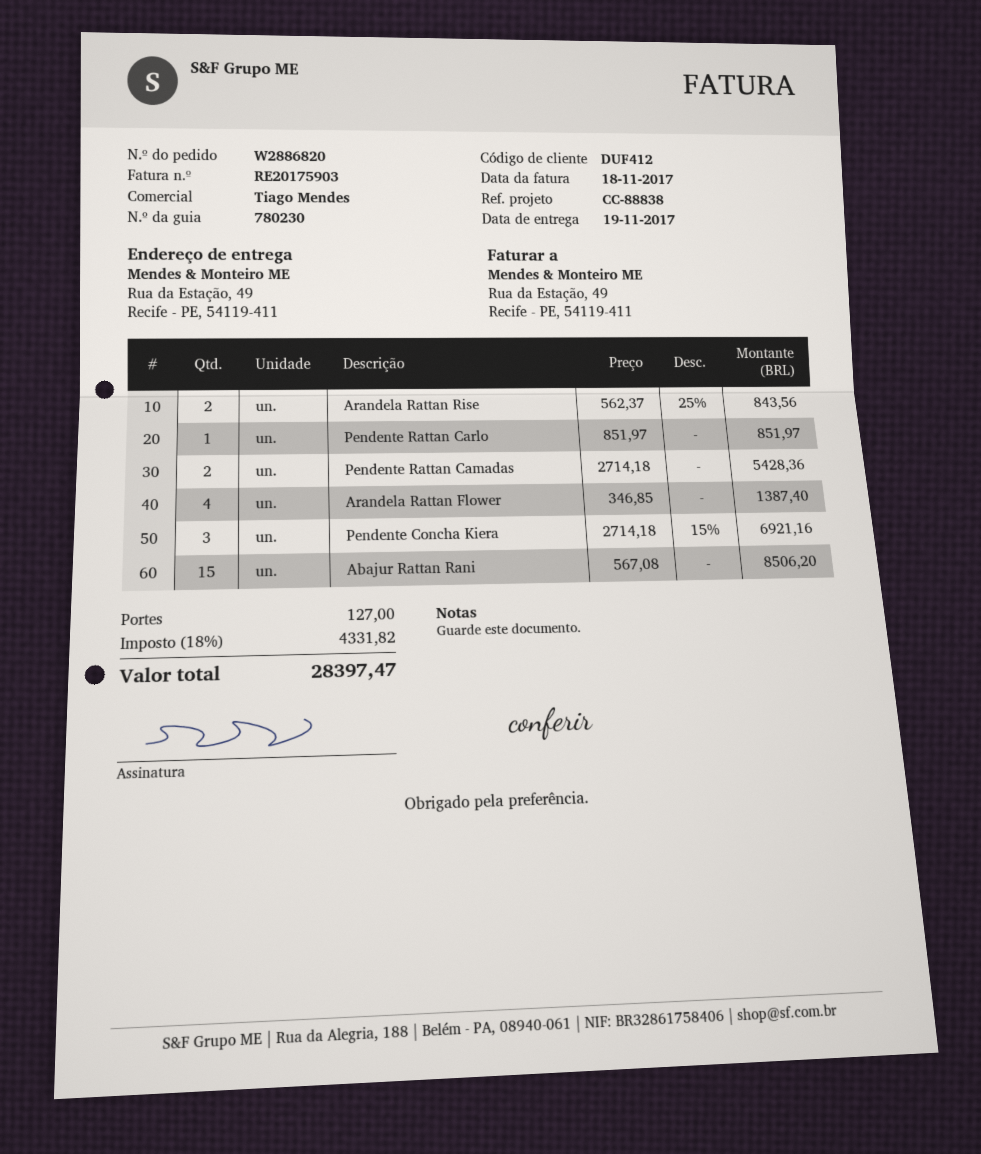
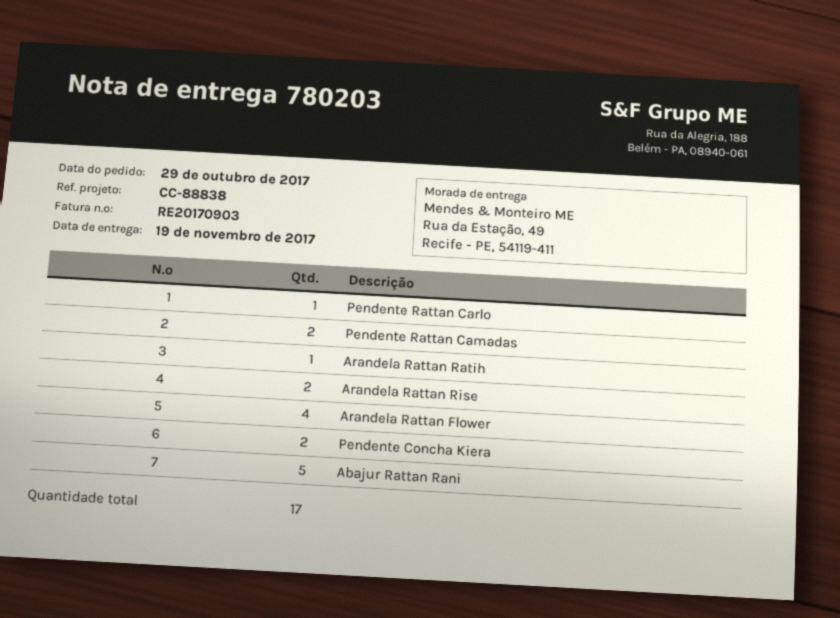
delivery note number: 780230 -> 780203
invoice number: RE20175903 -> RE20170903
Pendente Concha Kiera: 3 -> 2
Abajur Rattan Rani: 15 -> 5
Arandela Rattan Ratih: none -> 1

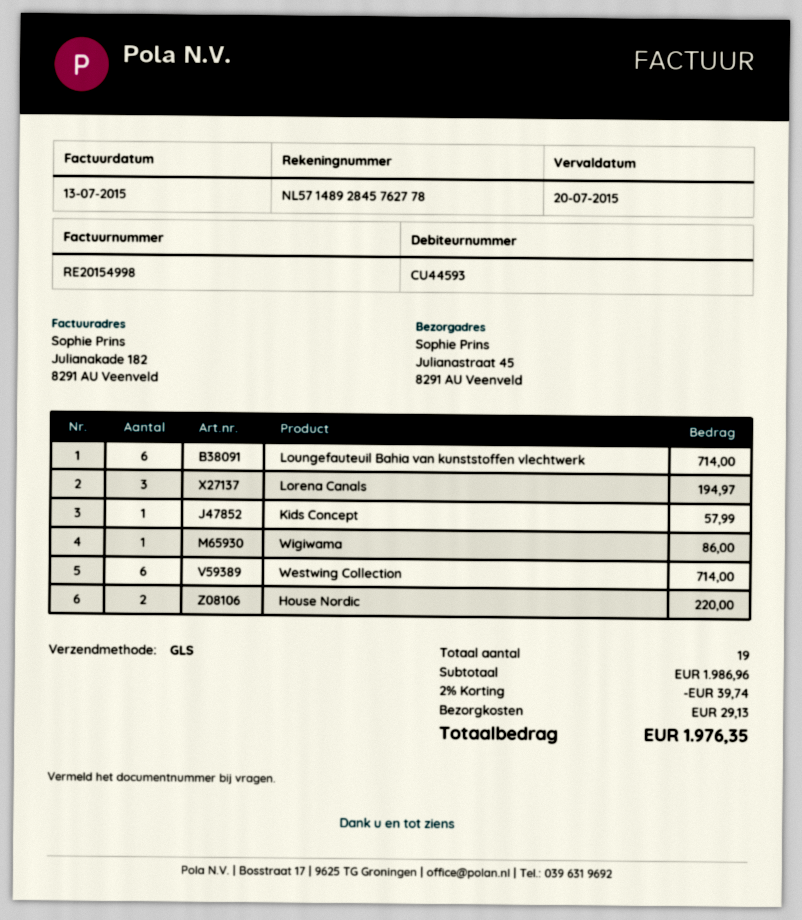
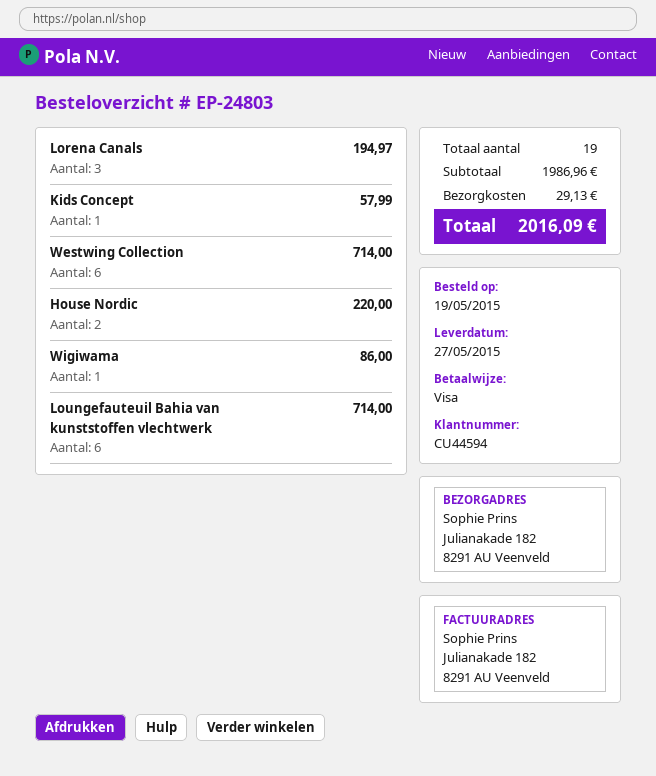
customer number: CU44593 -> CU44594
ship to: Julianastraat 45, 8291 AU Veenveld -> Julianakade 182, 8291 AU Veenveld
discount: 2% = 39.74 -> none
total: 1976.35 -> 2016.09

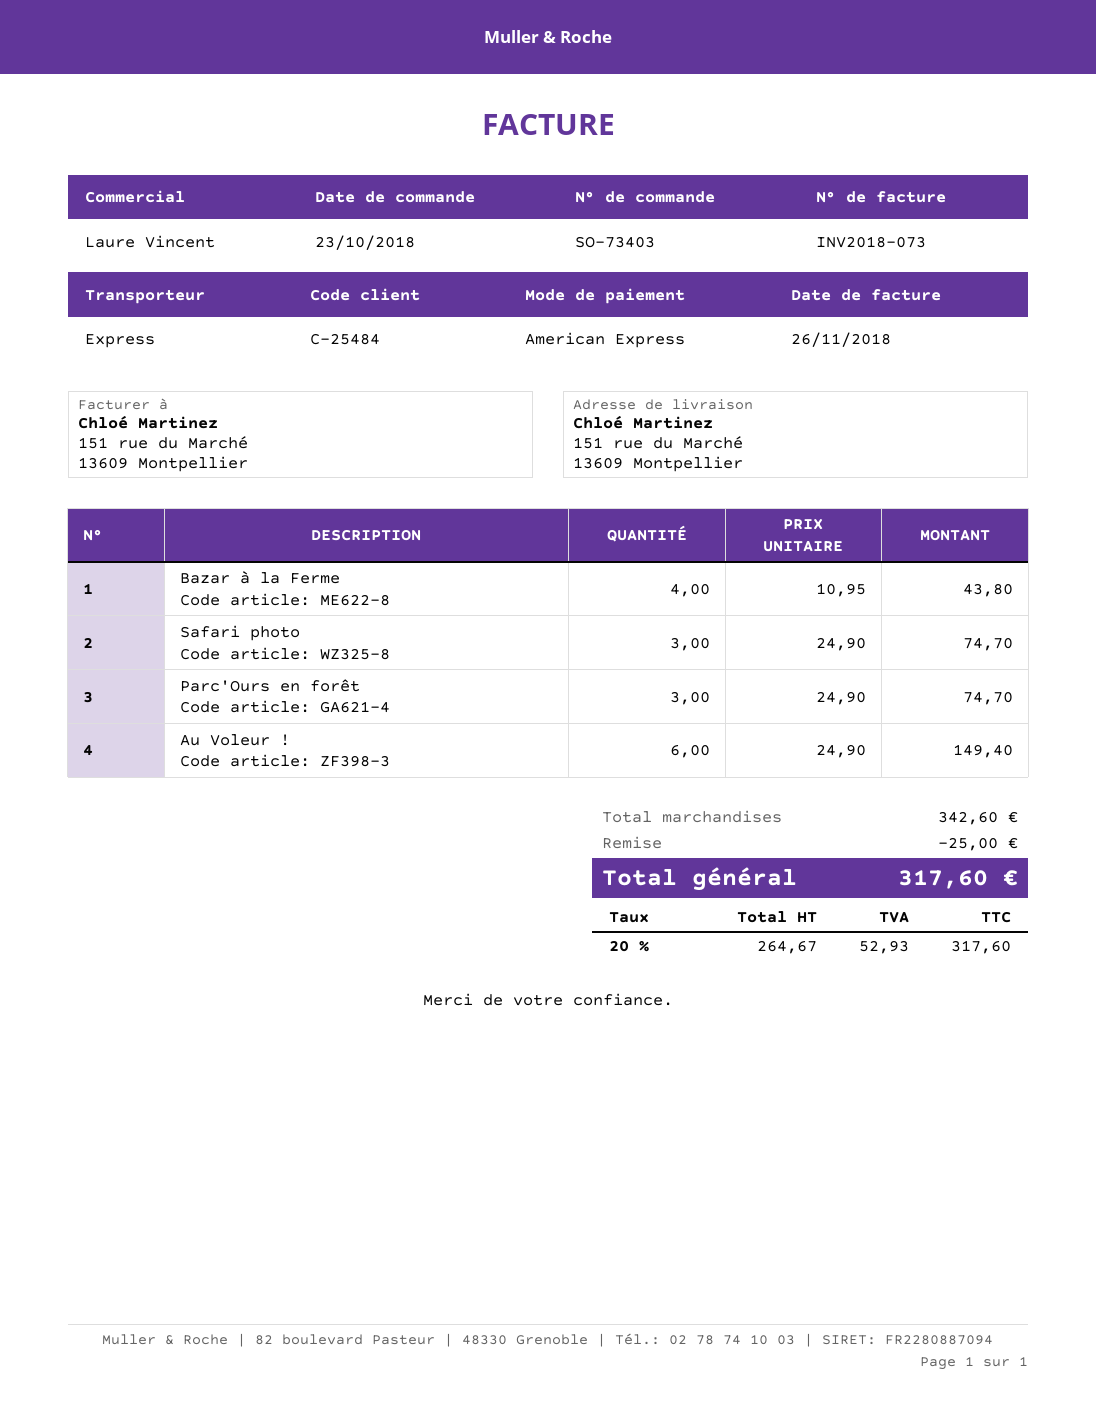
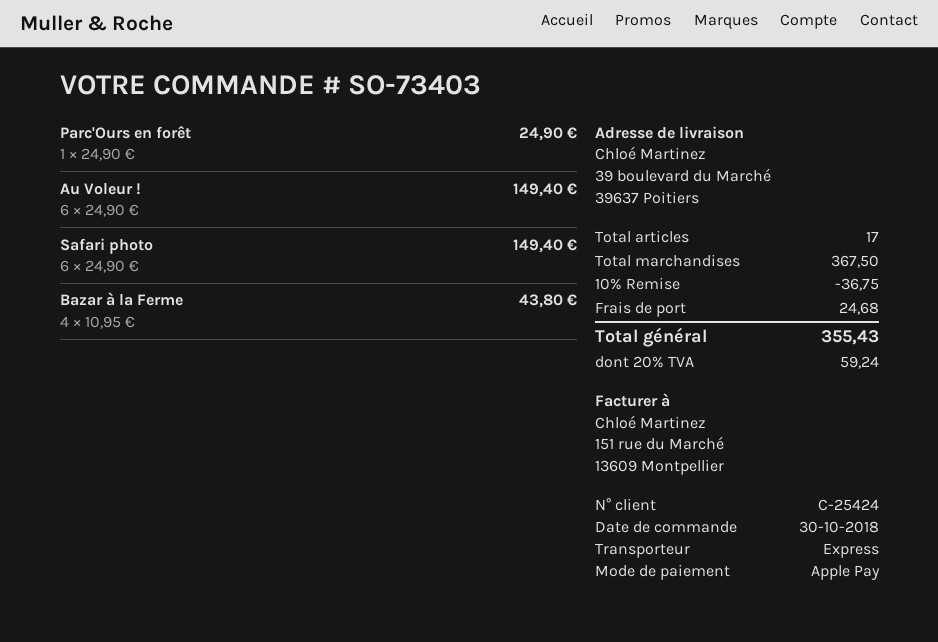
order date: 2018-10-23 -> 2018-10-30
customer number: C-25484 -> C-25424
payment method: American Express -> Apple Pay
ship to: 151 rue du Marché, 13609 Montpellier -> 39 boulevard du Marché, 39637 Poitiers
Safari photo: 3 x 24.90 = 74.70 -> 6 x 24.90 = 149.40
Parc'Ours en forêt: 3 x 24.90 = 74.70 -> 1 x 24.90 = 24.90
subtotal: 342.60 -> 367.50
discount: 25.00 -> 36.75
shipping: none -> 24.68
tax: 20% = 52.93 -> 20% = 59.24
total: 317.60 -> 355.43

---+---

_YOUR GOAL_: Skip the pictures. Return exactly the lines from the one containing "invoice number: RE20175903 -> RE20170903" through the end of the data above, both included, and nothing besides.

_EXERCISE RESPONSE_:
invoice number: RE20175903 -> RE20170903
Pendente Concha Kiera: 3 -> 2
Abajur Rattan Rani: 15 -> 5
Arandela Rattan Ratih: none -> 1

customer number: CU44593 -> CU44594
ship to: Julianastraat 45, 8291 AU Veenveld -> Julianakade 182, 8291 AU Veenveld
discount: 2% = 39.74 -> none
total: 1976.35 -> 2016.09

order date: 2018-10-23 -> 2018-10-30
customer number: C-25484 -> C-25424
payment method: American Express -> Apple Pay
ship to: 151 rue du Marché, 13609 Montpellier -> 39 boulevard du Marché, 39637 Poitiers
Safari photo: 3 x 24.90 = 74.70 -> 6 x 24.90 = 149.40
Parc'Ours en forêt: 3 x 24.90 = 74.70 -> 1 x 24.90 = 24.90
subtotal: 342.60 -> 367.50
discount: 25.00 -> 36.75
shipping: none -> 24.68
tax: 20% = 52.93 -> 20% = 59.24
total: 317.60 -> 355.43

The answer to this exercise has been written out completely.